From: Bernd Helmle on


--On 27. Januar 2010 15:42:45 -0500 Robert Haas <robertmhaas(a)gmail.com>
wrote:

>
> Bernd (or anyone), feel free to take a look in parallel. More eyes
> would be helpful...

I've planned to look at this tomorrow when i'm back in office.

--
Thanks

Bernd

--
Sent via pgsql-hackers mailing list (pgsql-hackers(a)postgresql.org)
To make changes to your subscription:
http://www.postgresql.org/mailpref/pgsql-hackers

From: KaiGai Kohei on
(2010/01/28 5:42), Robert Haas wrote:
> On Wed, Jan 27, 2010 at 10:17 AM, KaiGai Kohei<kaigai(a)kaigai.gr.jp> wrote:
>> (2010/01/27 23:29), Robert Haas wrote:
>>>
>>> 2010/1/27 KaiGai Kohei<kaigai(a)ak.jp.nec.com>:
>>>>
>>>> The attached patch is revised one based on the V3 approach.
>>>> The only difference from V3 is that it also applies checks on the
>>>> AT_AlterColumnType option, not only renameatt().
>>>
>>> I think I was clear about what the next step was for this patch in my
>>> previous email, but let me try again.
>>>
>>> http://archives.postgresql.org/pgsql-hackers/2010-01/msg02407.php
>>>
>>> See also Tom's comments here:
>>>
>>> http://archives.postgresql.org/pgsql-hackers/2010-01/msg00110.php
>>>
>>> I don't believe that either Tom or I are prepared to commit a patch
>>> based on this approach, at least not unless someone makes an attempt
>>> to do it the other way and finds an even more serious problem. If
>>> you're not interested in rewriting the patch along the lines Tom
>>> suggested, then we should just mark this as Returned with Feedback and
>>> move on.
>>
>> The V3/V5 patch was the rewritten one based on the Tom's comment, as is.
>> It counts the expected inhcount at the first find_all_inheritors() time
>> at once, and it compares the pg_attribute.attinhcount.
>> (In actually, find_all_inheritors() does not have a capability to count
>> the number of merged from a common origin, so I newly defined the
>> find_all_inheritors_with_inhcount().)
>>
>> Am I missing something?
>
> Err... I'm not sure.

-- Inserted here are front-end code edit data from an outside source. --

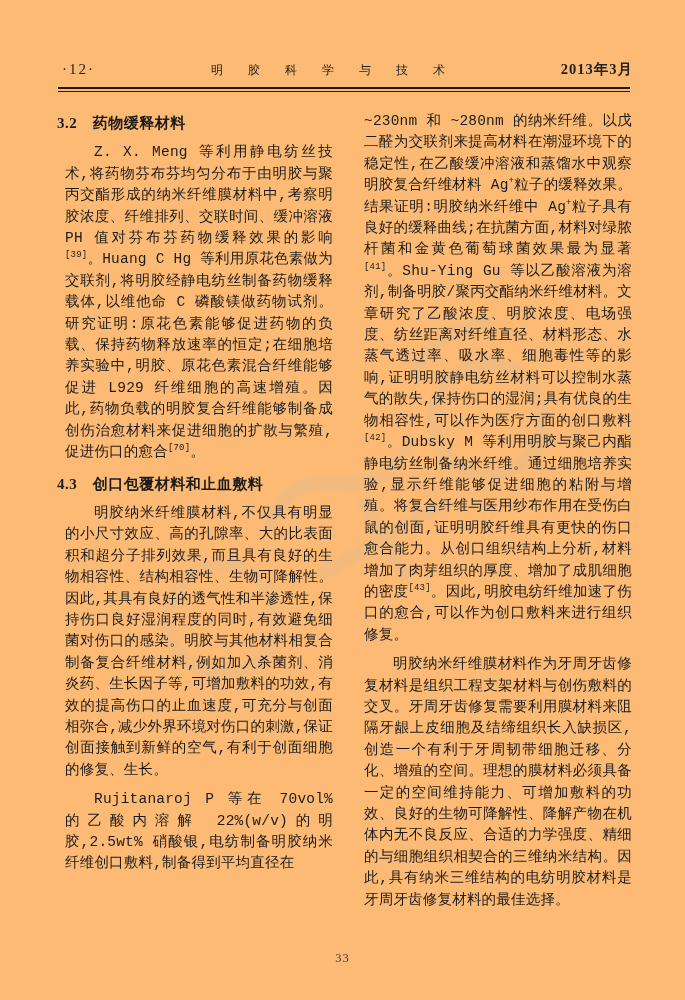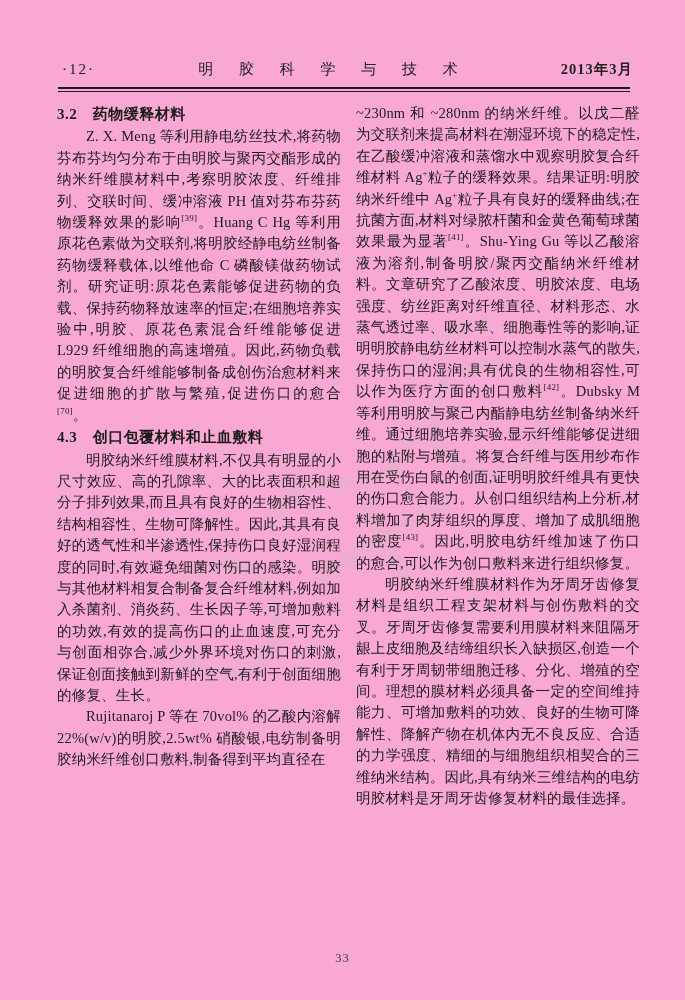"·12·" .page { background: #f9a8d4 -> #fdba74 }
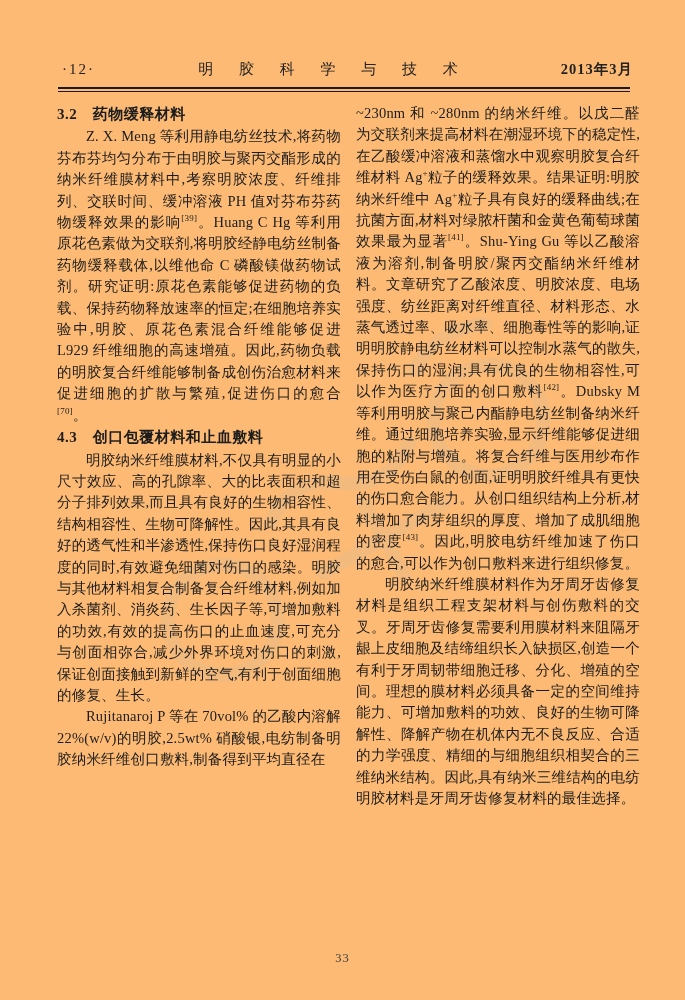"明 胶 科 学 与" .header .journal-title { font-size: 15px -> 12px }
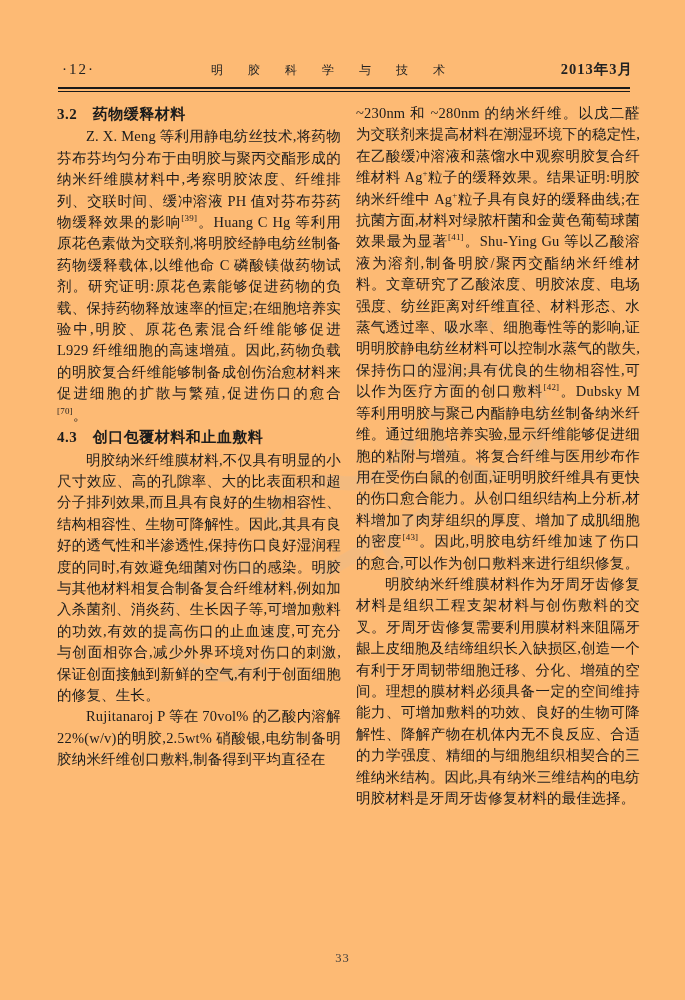"3.2 药物缓释材料" .col .heading { margin: 1px 0 1px 0 -> 10px 0 1px 0 }
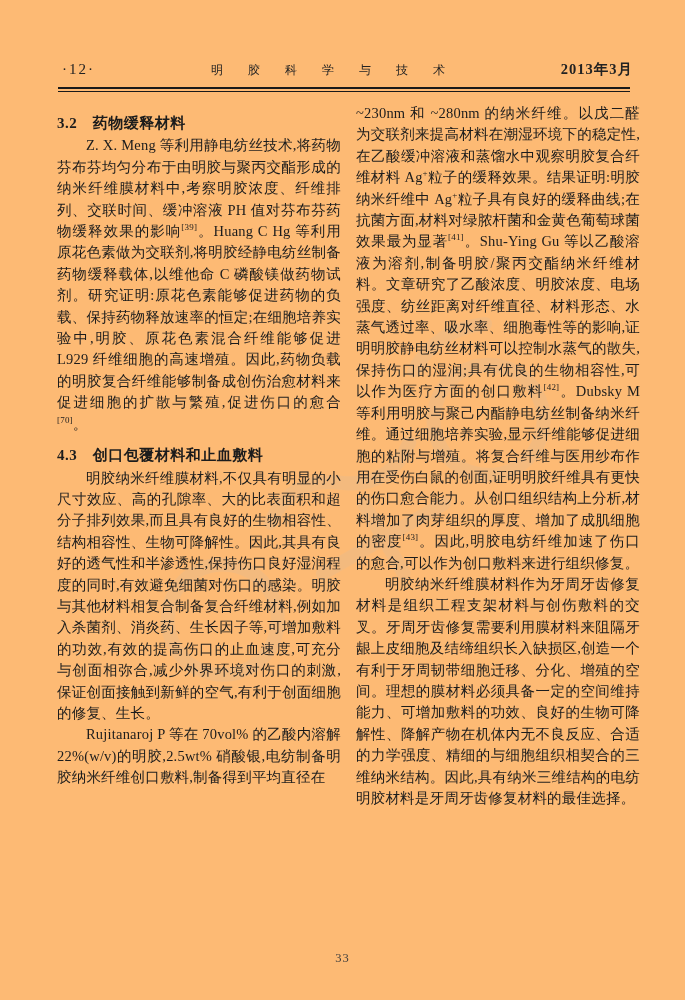"~230nm 和 ~280nm" .col .para { font-family: none -> Liberation Mono, monospace; margin: 0 -> 8px }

I thought I understood what the different
> versions of this patch were doing, but apparently I'm all confused.
> I'll take another look at this.

Just to be safe, I'd like to introduce the differences between revisions.

* The V2 patch
http://archives.postgresql.org/message-id/4B3F6353.3080105(a)kaigai.gr.jp

It just checked whether the pg_attribute.inhcount is larger than 1, or not.
But it was problematic when diamond-inheritance case.

* The V3 patch
http://archives.postgresql.org/message-id/4B41BB04.2070609(a)ak.jp.nec.com

It computed an expected-inhcount for each relations when renameatt()
picks up all the child relations on the top of recursion level.
Its cost to walk on the inheritance tree is similar to existing code
except for a case when we have many diamond-inheritance, because
find_all_inheritors() does not need to walk on the child relations
that was already checked, but find_all_inheritors_with_inhcount()
has to walk on these children to compute multiplicity.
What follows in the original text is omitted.